◆ WHAT THE TASK ASKS ◆
Write out each record in full and exactly as given. Skip any pictures.

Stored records
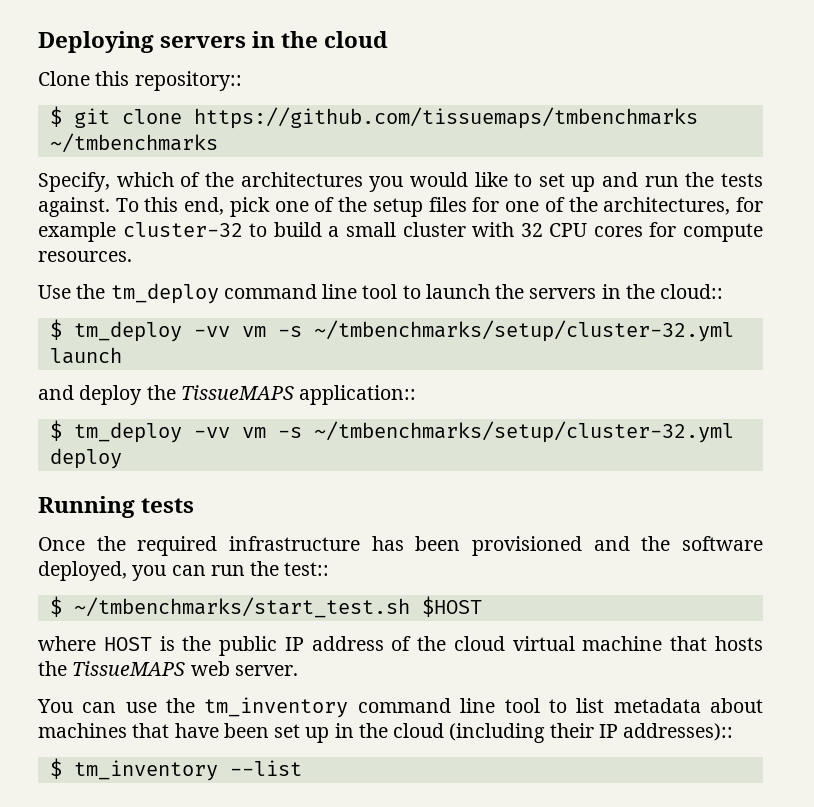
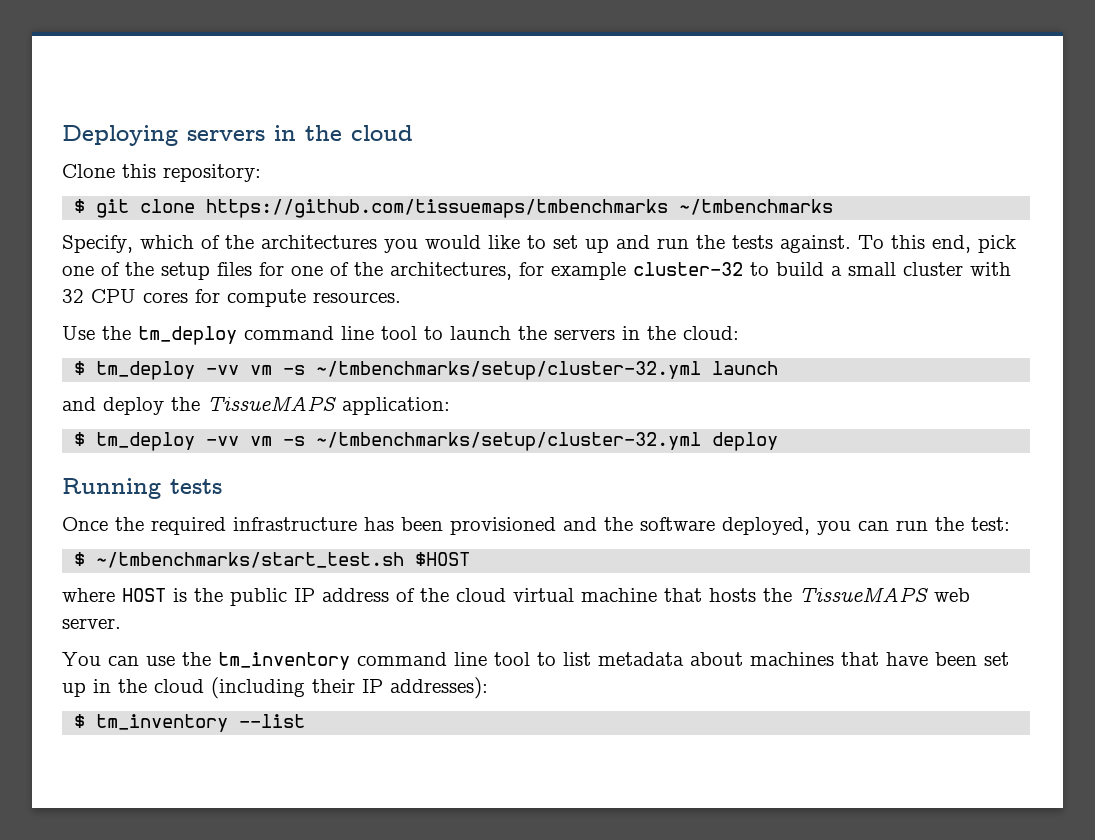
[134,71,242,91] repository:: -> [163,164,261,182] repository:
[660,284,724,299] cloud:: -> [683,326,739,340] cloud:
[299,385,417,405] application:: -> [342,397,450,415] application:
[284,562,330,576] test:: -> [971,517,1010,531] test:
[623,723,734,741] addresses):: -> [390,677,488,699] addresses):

◆ OUTPUT OF THE TASK ◆
[134,71,242,91] repository:: -> [163,164,261,182] repository:
[660,284,724,299] cloud:: -> [683,326,739,340] cloud:
[299,385,417,405] application:: -> [342,397,450,415] application:
[284,562,330,576] test:: -> [971,517,1010,531] test:
[623,723,734,741] addresses):: -> [390,677,488,699] addresses):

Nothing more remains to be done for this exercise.